Whether I’m spreading it on a rice cake or enjoying it with some carrot sticks for a quick snack, adding it to my lunchtime wraps, or even whisking it into my salad dressing, hummus has quickly become a staple in my fridge.
And what’s even better, there are SO many flavor options to choose from! So no matter what you’re craving, there’s bound to be a hummus option to suit your needs.
And I have to admit, no one does it better than Sabra. They have thirteen hummus flavors – yes 1-3!! – and you can find them in almost any grocery store across the country. Not to mention they have these awesome single-serving containers, so you can take it with you wherever you go. (as in…no more excuses for not having a healthy food option with you always)
Today, I'm partnering with the folks at Sabra to not only bring you a delicious, hummus-filled quinoa dish but to also celebrate National Hummus Day! Yep, you read that right my friends: there’s an entire day dedicated to hummus. How awesome is that?! Sabra is even going to be giving away coupons and fun prizes to celebrate – stay tuned as I'll be sharing details on my social channels 🙂
Oh and I'm also going to visiting the Sabra factory in a few weeks (!!), so stay tuned for a post all about our trip!
For my National Hummus Day recipe, I could think of no better recipe to make: a quinoa hummus bowl.
I mean in case you can’t tell from the archives, quinoa bowls just so happen to be one of my favorite meals of all time.
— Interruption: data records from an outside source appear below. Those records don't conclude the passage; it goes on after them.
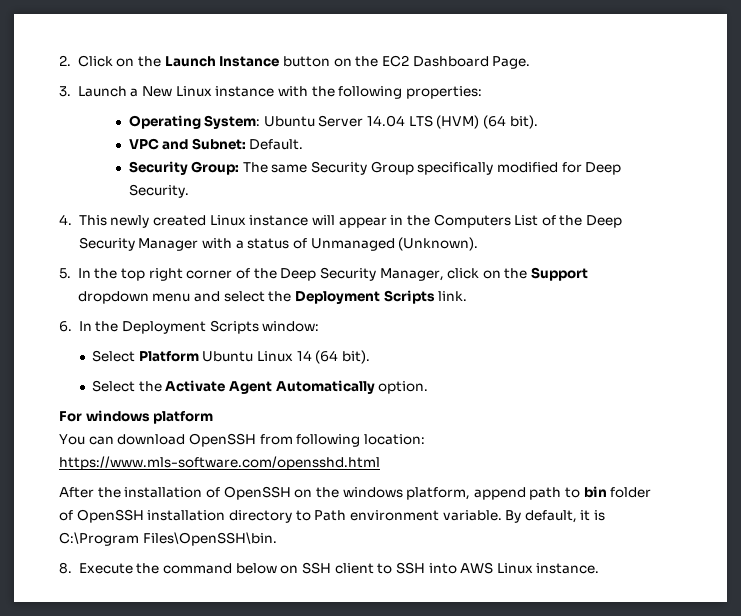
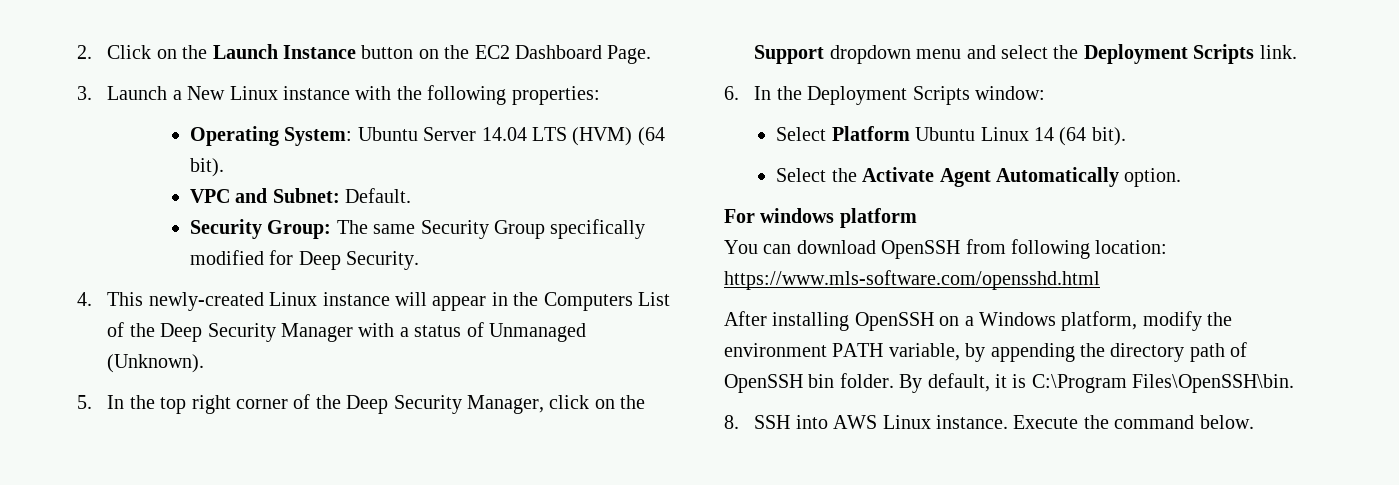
- 4. This newly created Linux instance will appear in the Computers List of the Deep Security Manager with a status of Unmanaged (Unknown).
+ 4. This newly-created Linux instance will appear in the Computers List of the Deep Security Manager with a status of Unmanaged (Unknown).
- After the installation of OpenSSH on the windows platform, append path to bin folder of OpenSSH installation directory to Path environment variable.
+ After installing OpenSSH on a Windows platform, modify the environment PATH variable, by appending the directory path of OpenSSH bin folder.
- 8. Execute the command below on SSH client to SSH into AWS Linux instance.
+ 8. SSH into AWS Linux instance.
+ Execute the command below.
They’re quick, easy and totally customizable to whatever ingredients you have on hand.
This go around, I was craving something filling, but with an international spin. While I was shopping for groceries I saw the most spectacular striped eggplant. I just had to have them. From there, my mind immediately went towards Mediterranean cuisine – hummus + eggplant are the perfect combinations.
Along with that, I also added some quinoa, chopped cherry tomatoes, crispy roasted chickpeas (<– omg SOO good) and a small arugula salad with a tahini, lemon and caper vinaigrette.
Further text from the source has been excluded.